Thursday, March 18, 2010

Rising disappointment in Christie

Census Bureau map of Woodland Park, New JerseyImage via Wikipedia

























It's good to see rising discontent with Governor Christie reflected in the news and editorial columns of The Record of Woodland Park (map), but some reporters still are being fed pablum.

How does a Page 1 piece with the headline, "Turnpike as moneymaker," get published today with only vague references to "roads should be subsidized by the trucking companies that use the roads"?  

A much better story for that space would have been the bigger-than-anticipated cuts in state school aid.

Christie's new transportation commissioner condemns politics in transportation decision-making, plans reform of turnpike employee work rules and pensions, and wants to form public-private partnerships to make infrastructure repairs. But he won't raise our low gasoline tax or tolls for drivers, and didn't discuss specific mass-transit improvements.

Moreover, the story contains no revenue projections or when the extra money is expected to pour in. Is this piece by Staff Writer Karen Rouse nothing more than a bunch of trial balloons by Transportation Czar James S. Simpson?

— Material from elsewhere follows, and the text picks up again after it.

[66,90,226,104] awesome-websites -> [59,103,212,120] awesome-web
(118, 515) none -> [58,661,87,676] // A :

Is it a coincidence that a story on a 604-pound woman appears on Page A-8, next to a photo of Christie in Wayne? Or that the words "promise" and "promises" appear in two headlines on the same page about flood solutions and turnpike revenue?

The Record's editorial today acknowledges the paper's past support for ending blue-law shopping restrictions in Bergen County -- absent from yesterday's news story. But can't you just see the Borgs salivating over all that possible new ad revenue, especially in view of what some observers are calling a financially ill-advised abandonment of Hackensack -- phyiscally and editorially.

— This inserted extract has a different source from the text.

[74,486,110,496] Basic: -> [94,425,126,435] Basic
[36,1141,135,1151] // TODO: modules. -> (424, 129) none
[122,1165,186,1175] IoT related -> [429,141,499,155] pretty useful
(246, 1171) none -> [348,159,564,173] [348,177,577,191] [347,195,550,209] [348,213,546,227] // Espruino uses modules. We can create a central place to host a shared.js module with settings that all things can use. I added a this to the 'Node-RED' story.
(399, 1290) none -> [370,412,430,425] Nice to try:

There is really bad news in Local, where proposed cuts in state aid to school districts are listed on L-3. Rich districts like Ridgewood, Tenafly and Alpine would get no aid, but middle-class districts are calling the plan disastrous.

Will cutting 24% percent help Englewood desegregate its elementary and middle schools -- or does it even have such a plan? That's a story Staff Writer Giovanna Fabiano and her clueless assignment editor have ignored.

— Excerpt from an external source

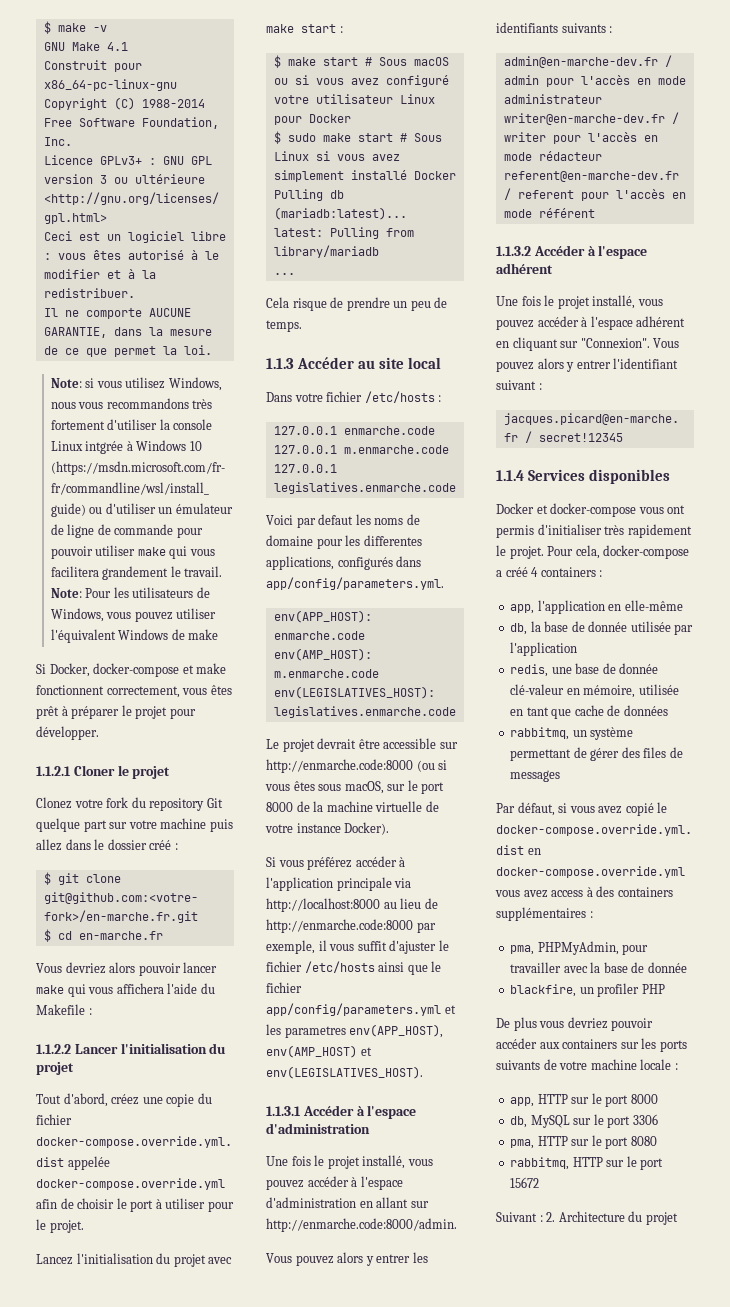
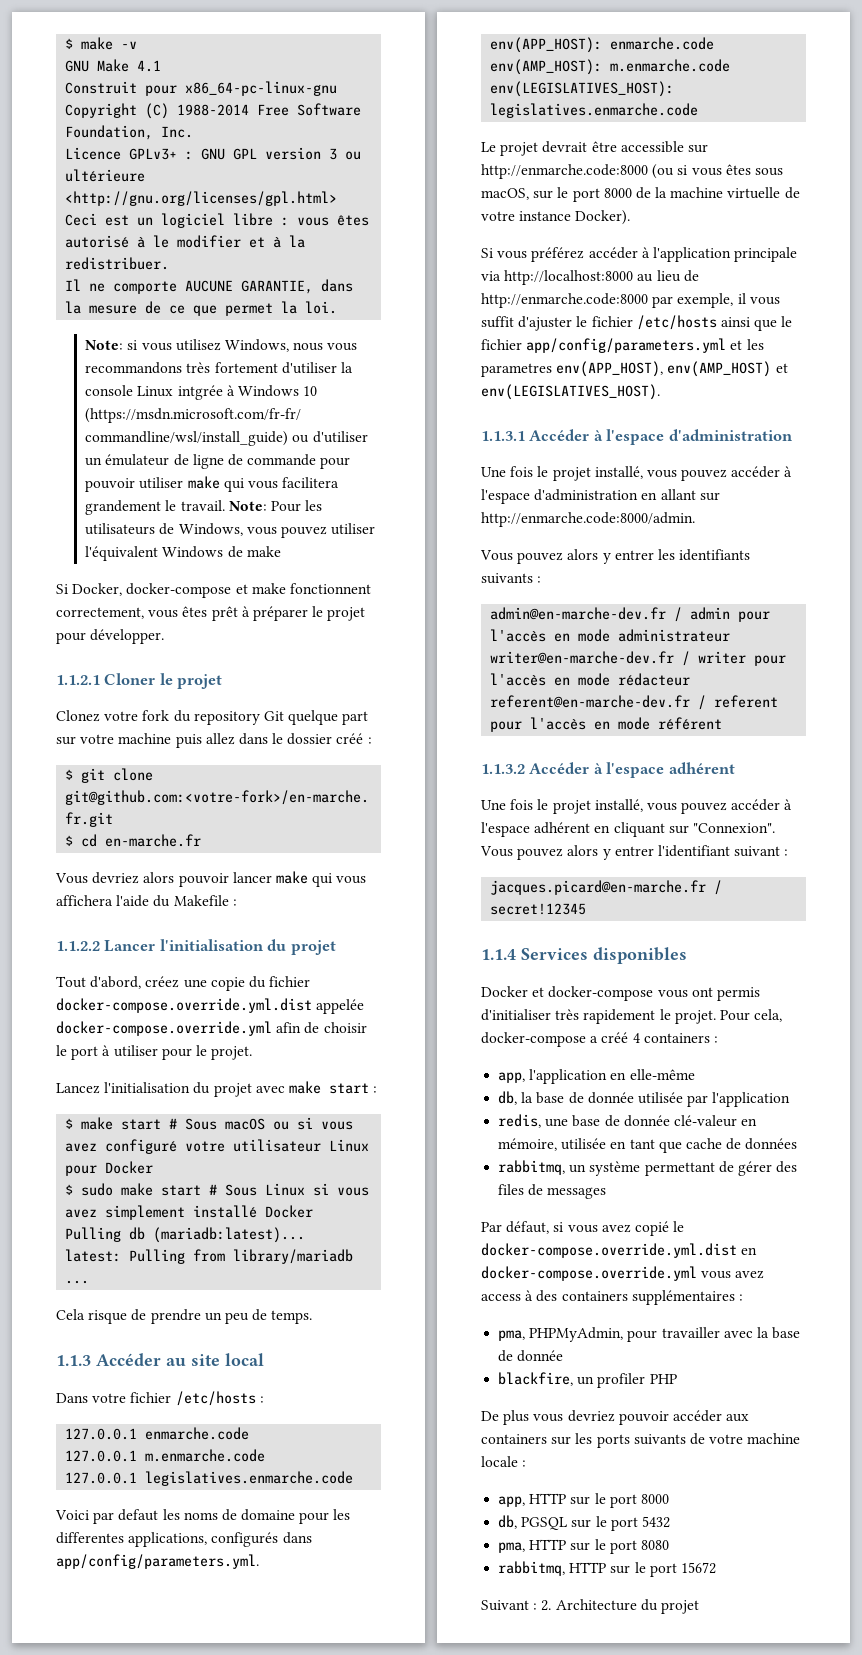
[530,1114,658,1128] MySQL sur le port 3306 -> [521,1516,670,1531] PGSQL sur le port 5432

Eight reporters contributed to the story on school aid, but Hackensack (-28%) , Teaneck (-59%) and Englewood officials aren't quoted. Did the Hackensack, Englewood and Teaneck reoprters call in sick? In contrast to their lack of productivity, a single staffer reported and wrote three expanded local obituaries in today's paper.

If you're looking for Publisher Stephen A. Borg's highly touted "every day" coverage of food in Better Living, you won't find any today, as is the case Thursdays and most Saturdays. Mondays will get you a single recipe for vegetarians -- about the only concession to that lifestyle I have seen in the food pages in the past few years. At least the house ad claiming the paper provides such seven-day food coverage hasn't appeared for many months.